I think at the time Anastasiou wrote his hymnal, women singing in the
choir was still a contentious issue. It still is today in Greece. So,
anyway, I believe the arrangements in his hymnal are for male choir.
However, if you read all of the stuff he wrote at the beginning and
end of the hymnal, Anastasiou indicated that for mixed choirs, women
and men were to double the written parts. He also goes into a long
endorsement of the organ and claims with pride to have introduced it
I had a chuckle over your comment about the "organ apichima."
- --- In firstname.lastname@example.org, "Stan Takis"
>Same here, on all counts. :-)
> Dear Dana:
> Right now I don't mind this being back and forth between you and me.
> I know there are a handful of lurkers here, but I hope your post on
> the Byzantine Chant board will inspire more folks to post here.
I do think that this is a much more appropriate place to discuss the
musical woes of the GOA (as well as other musical aspects of the GOA)
than one of the lists that focuses on specific types of music (such as
> ... if you read all of the stuff he wrote at the beginning andLooking at p. 325, in the back, I see that he had it in mind for the
> end of the hymnal, Anastasiou indicated that for mixed choirs, women
> and men were to double the written parts.
Sopranos and Tenors to double on the upper part in the treble clef,
the "Contralti" and "Baritoni" to double on the lower part in that
clef, and the "first and second Bases" [sic] to sing the two parts on
the bass clef.
Well, this at least would offer additional voices for those 3-note
(and sometimes 4-note) chords that show up in the treble clef ...
(Dana shakes his head, trying to believe his eyes)
> He also goes into a long endorsement of the organ and claims withYes ... he does, and he does.
> pride to have introduced it in America.
> I had a chuckle over your comment about the "organ apichima."Yeah, that goes in the I Kid You Not department.

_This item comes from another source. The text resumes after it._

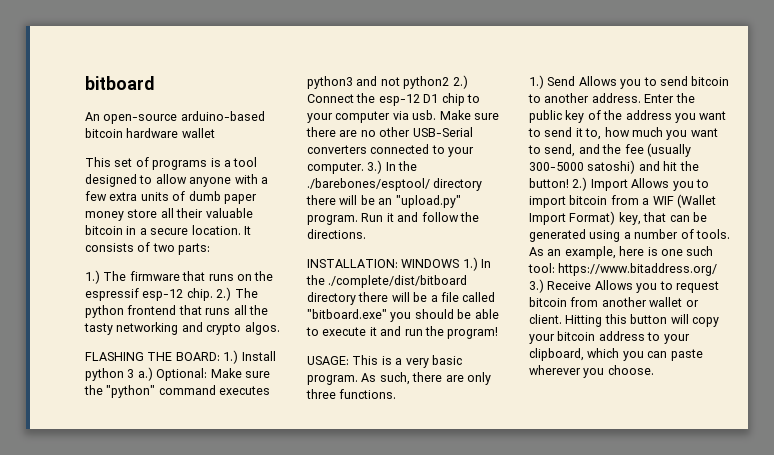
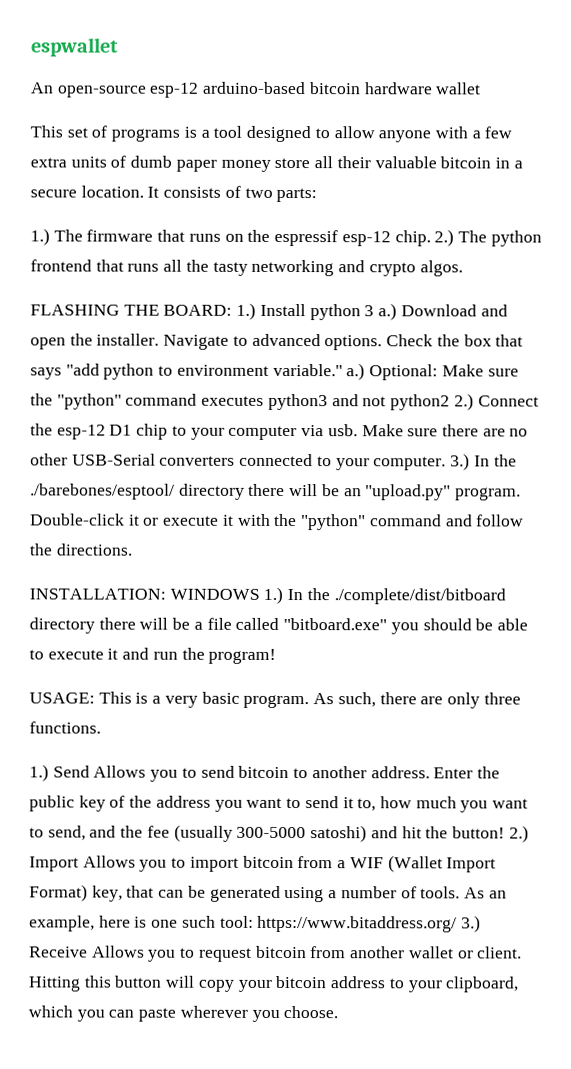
[85,76,154,90] bitboard -> [31,37,119,57] espwallet
(178, 119) none -> [149,82,200,98] esp-12
(153, 374) none -> [400,304,508,317] [30,333,524,351] [30,363,366,381] Download and open the installer. Navigate to advanced options. Check the box that says "add python to environment variable." a.)
[361,213,394,222] Run it -> [30,513,442,531] Double-click it or execute it with the "python" command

But what I was getting at, with all that, is that we can grow to
depend upon the organ, when our choir sings music *that was written to
have organ accompaniment*. If the organ has moving parts while the
choir holds sustained notes ... then when the organ stops playing,
something will feel "missing".
I have only just noticed this -- just a few days ago, in my parish
choir where we stopped using the organ a couple of years ago. No one
seriously misses the organ, perhaps because we *can* double (most of)
the organ's music. For us, it's not a serious loss.
I don't have a wide acquaintance with today's GOA organ-and-choir
repertoire; I really know little more than my own choir's repertoire,
and I have only a nodding acquaintence with other composers and
compositions. But it struck me that this was a situation that
composers *could* paint their music into (dependence upon the organ).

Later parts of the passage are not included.